Two years ago, it still hailed criticism of Brave, the browser of Mozilla founder and Java Script inventor Brendan Eich. The accusation: The integrated Adblocker ruin the business of advertising. Even the editor of the Wall Street Journal agreed at the time in the Jammerchor. Still,WSJ Brave ranked twelfth in its ranking of the top 25 tech startups.
Brave promises its users one thing above all: the protection of their privacy. This also means that the browser does not fish any personal information. That’s why features for blocking ads and ad tracking are built into the browser by default. Much to the displeasure of the publishers: These accused Brave boss Brendan Eich, his browser robs them of their main source of income, advertising. Eich was even threatened with an injunction in an open letter. Among the signers of the letter was a representative of Dow Jones & Company, publisher of the Wall Street Journal.
The grudge, however, seems to be passé: In April of this year, it was announced that Brave Software will partner with Dow Jones; free according to the motto “If you can not beat them, join them”. The new friends want to work together to ensure that content producers get their money, without violating the privacy of the recipient.

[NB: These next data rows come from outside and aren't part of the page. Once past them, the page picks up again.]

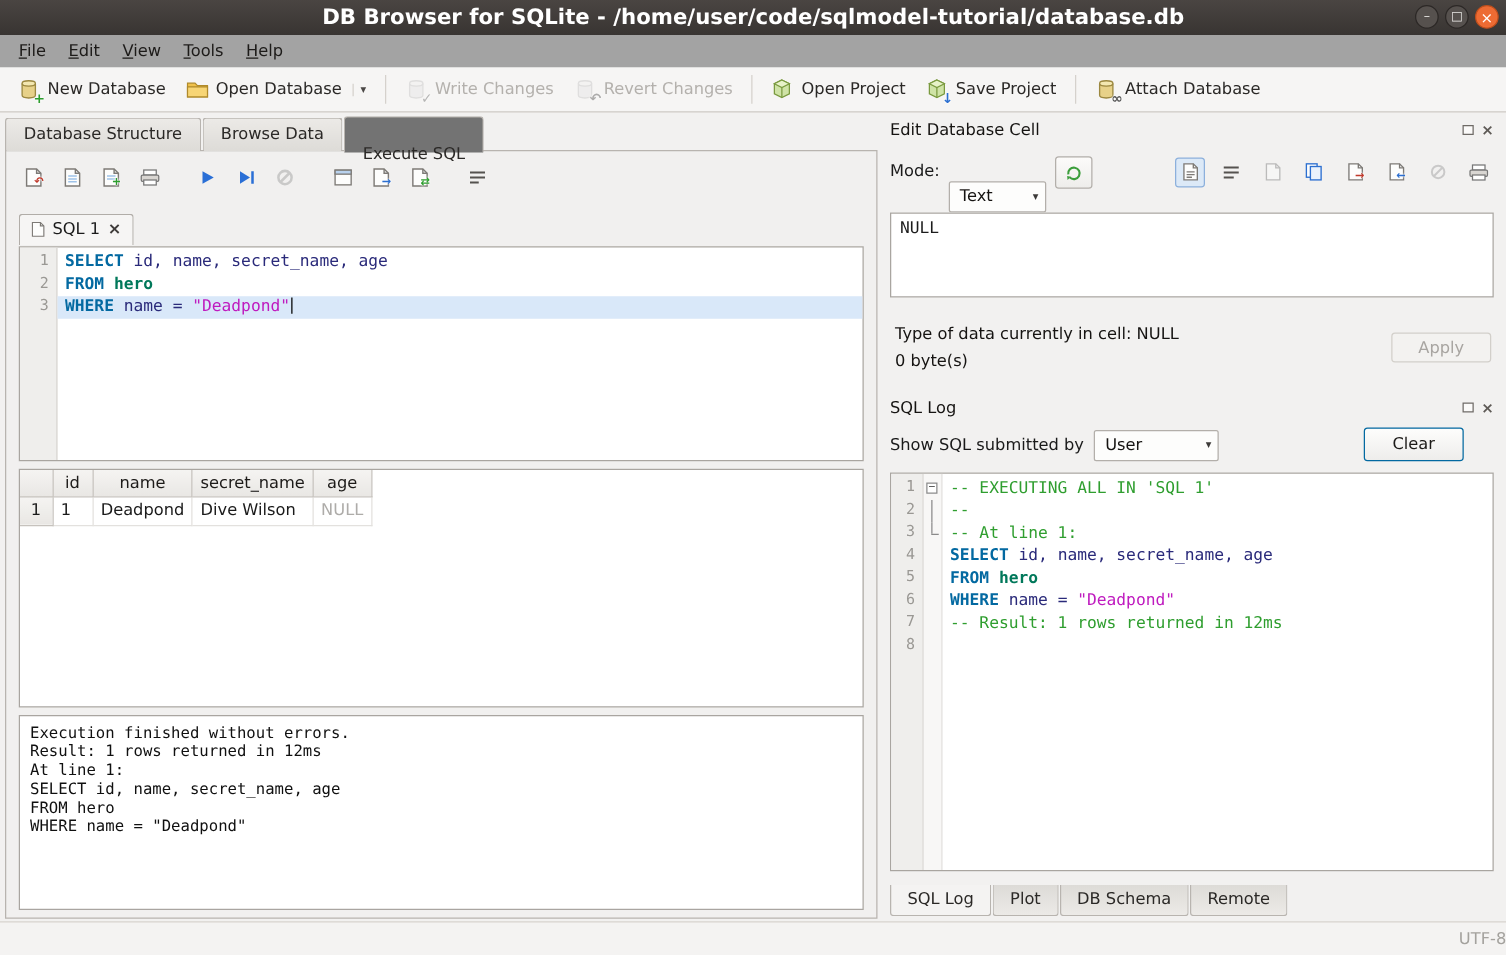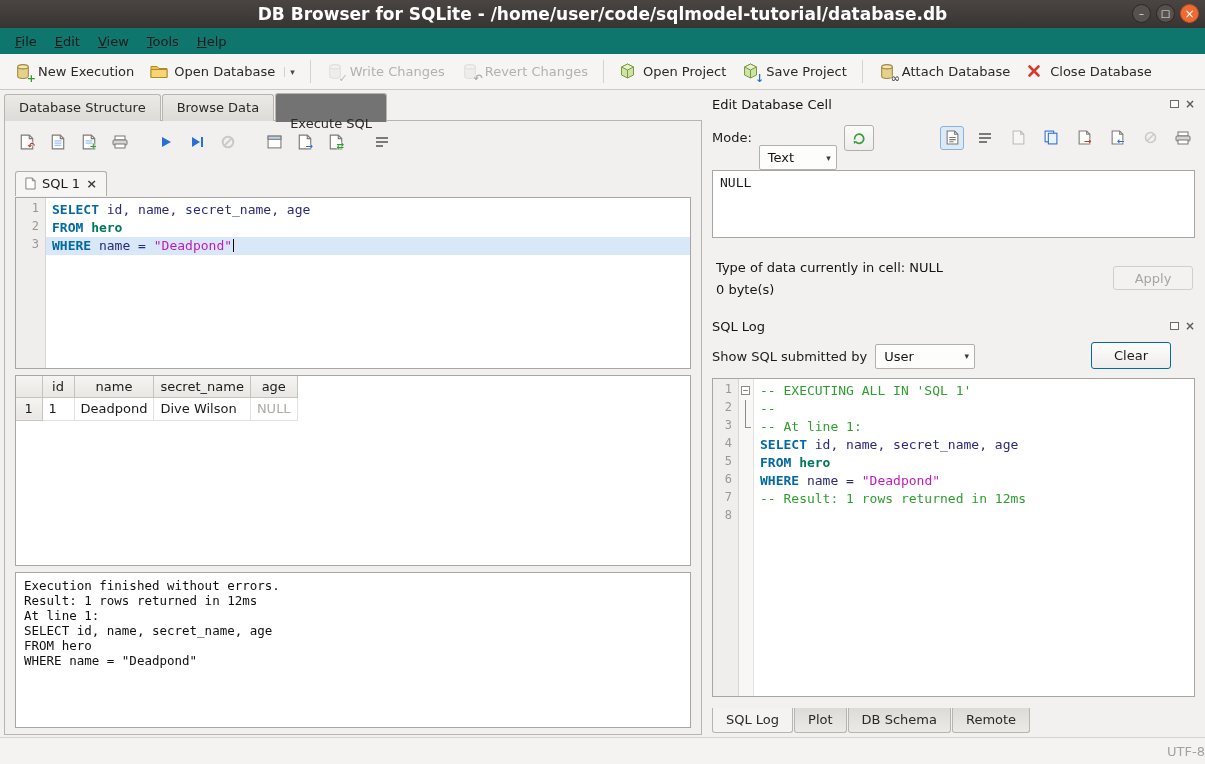"File" .menubar { background: #0f766e -> #a3a3a3 }
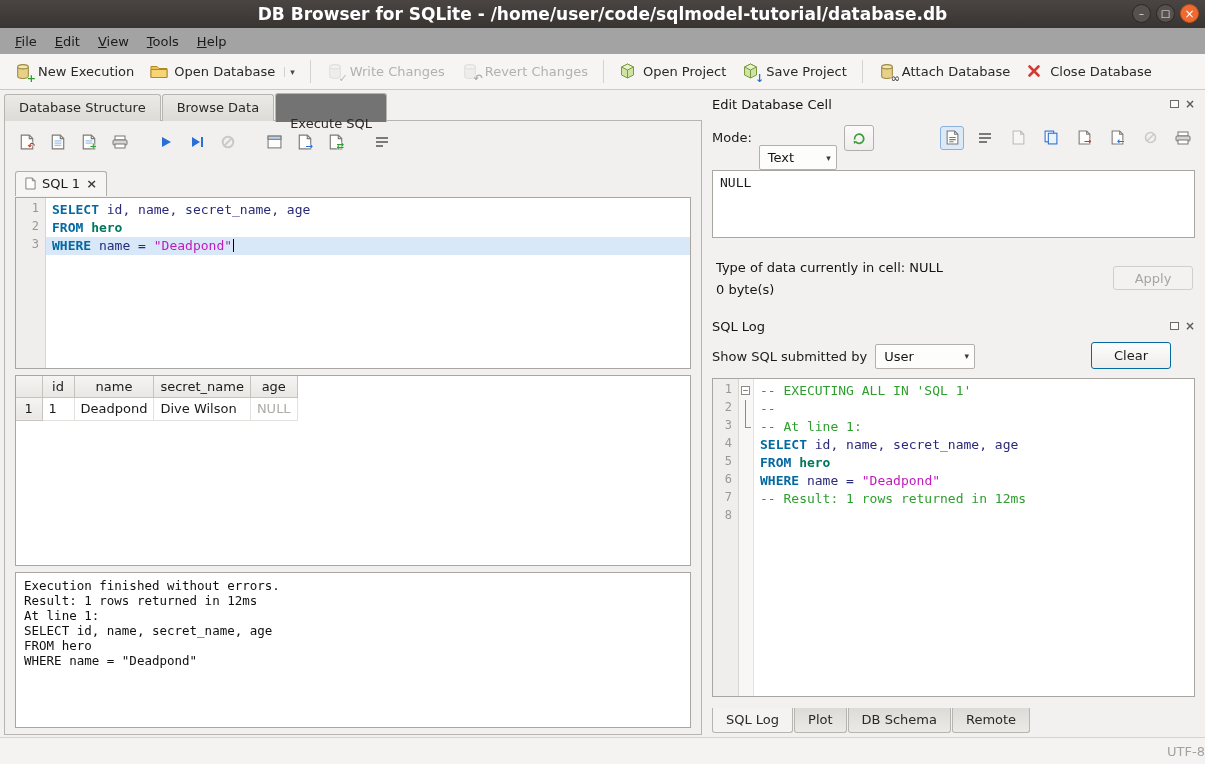"New Execution" span { text: Execution -> Database }
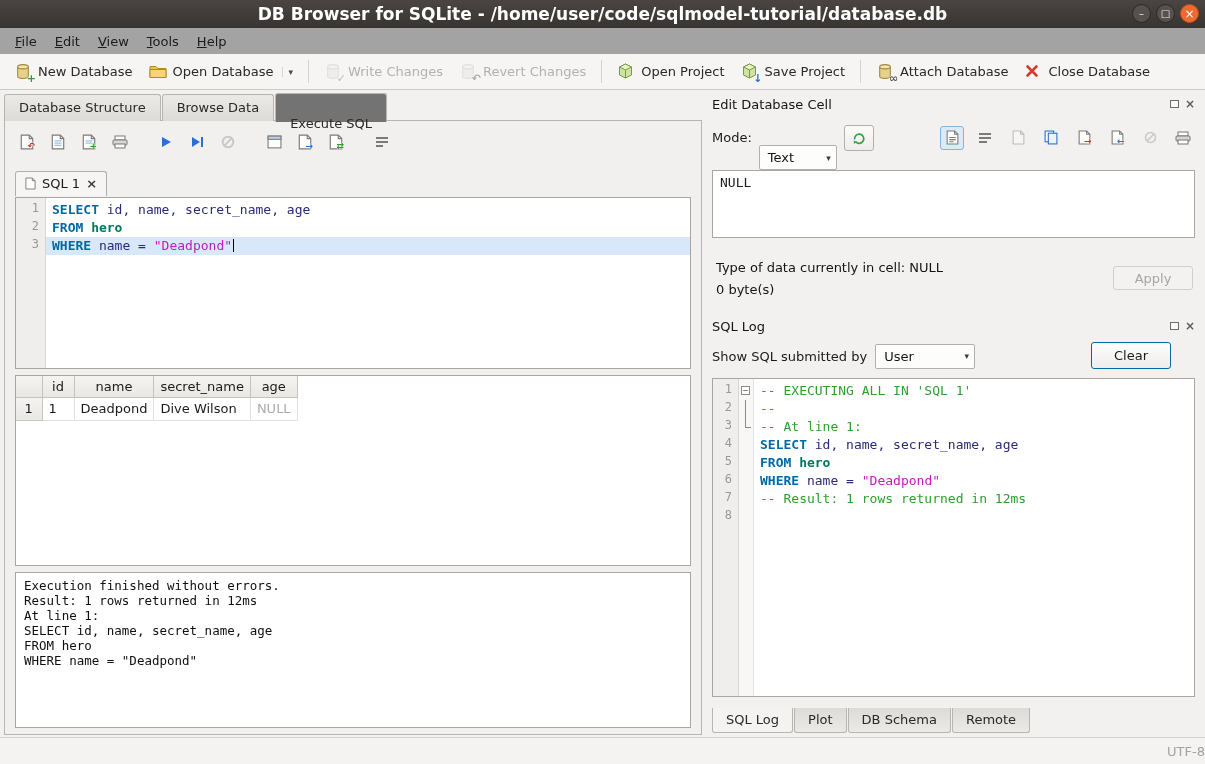"Close Database" span.tbtn { html: <span> <span> <svg> <path></path> </svg> </span> <span>Close Database</span> </span> -> none }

Central role is played by the crypto-currency BAT, created by Brave in a record-breaking ICO. Users can now decide for themselves on participating media whether they want to view an advertisement or not. The trick: for every prestigious advertisement, the user receives a small reward in the form of BAT. For example, the user can then donate the tokens to content producers, or they can use them to gain access to premium content.
Brave has tackled a problem as old as the first pop-up ad. In this respect, the good placement of the browser in the WSJ Ranking may well be justified. Only one thing should be kept in mind: Who pays the chapel, also determines what is played.